Build an image search application using AnalyticDB for PostgreSQL's vector database API. This guide covers uploading images from local files, remote URLs, or compressed archives; polling async upload status; and querying the database by text or image — all via the Python SDK.
How it works
Vector-based image search converts images into multi-dimensional feature vectors that capture visual characteristics such as color, shape, and texture.

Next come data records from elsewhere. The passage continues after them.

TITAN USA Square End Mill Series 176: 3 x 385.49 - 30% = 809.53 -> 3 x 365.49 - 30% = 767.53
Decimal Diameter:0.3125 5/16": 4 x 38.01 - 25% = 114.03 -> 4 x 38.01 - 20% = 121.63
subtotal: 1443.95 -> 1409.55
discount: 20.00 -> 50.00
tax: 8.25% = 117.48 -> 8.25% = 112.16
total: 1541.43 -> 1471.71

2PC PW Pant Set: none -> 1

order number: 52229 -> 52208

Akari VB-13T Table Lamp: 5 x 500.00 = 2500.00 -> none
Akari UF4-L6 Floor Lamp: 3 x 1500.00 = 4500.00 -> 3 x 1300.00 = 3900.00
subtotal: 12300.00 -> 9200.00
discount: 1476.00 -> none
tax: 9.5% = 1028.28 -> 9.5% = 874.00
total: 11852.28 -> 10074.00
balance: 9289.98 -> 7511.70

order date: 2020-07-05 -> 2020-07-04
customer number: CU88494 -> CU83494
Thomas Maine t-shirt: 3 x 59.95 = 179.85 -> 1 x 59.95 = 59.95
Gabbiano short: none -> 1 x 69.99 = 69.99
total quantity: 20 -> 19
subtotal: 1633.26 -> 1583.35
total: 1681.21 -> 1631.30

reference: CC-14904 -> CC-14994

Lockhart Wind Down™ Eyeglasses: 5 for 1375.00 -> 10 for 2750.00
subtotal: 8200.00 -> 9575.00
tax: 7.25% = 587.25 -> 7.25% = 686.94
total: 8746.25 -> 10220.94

AnalyticDB for PostgreSQL stores these vectors and retrieves the most similar ones at query time using similarity metrics such as Euclidean distance and cosine similarity.
The end-to-end flow:
Feature extraction — The system extracts visual features from each image and encodes them as a feature vector.
Vector storage — Vectors are stored in the database and indexed for fast retrieval.
Query — A text string or query image is converted into a vector, and the database returns the top-K most similar vectors.
Ranking — Results are ranked by similarity score and returned to your application.
Prerequisites
Before you begin, make sure you have:
An AnalyticDB for PostgreSQL instance with:
The client IP address added to the instance whitelist
Python 3.7 or later
The following Python packages installed:
pip install alibabacloud-gpdb20160503 # AnalyticDB for PostgreSQL SDK (version 3.5.1 or later required) pip install alibabacloud-tea-OpenAPI # OpenAPI core library pip install alibabacloud-tea-util # SDK utilities pip install alibabacloud-OpenAPI-util # OpenAPI helper utilitiesImportantalibabacloud-gpdb20160503must be version 3.5.1 or later.AccessKey ID and AccessKey secret for a Resource Access Management (RAM) user, configured as environment variables:
export ALIBABA_CLOUD_ACCESS_KEY_ID="<your-access-key-id>" export ALIBABA_CLOUD_ACCESS_KEY_SECRET="<your-access-key-secret>"For instructions, see Create an AccessKey pair.
Preparations
Complete these steps before uploading images:
Initialize the vector database — initializes both the vector database and full-text index features.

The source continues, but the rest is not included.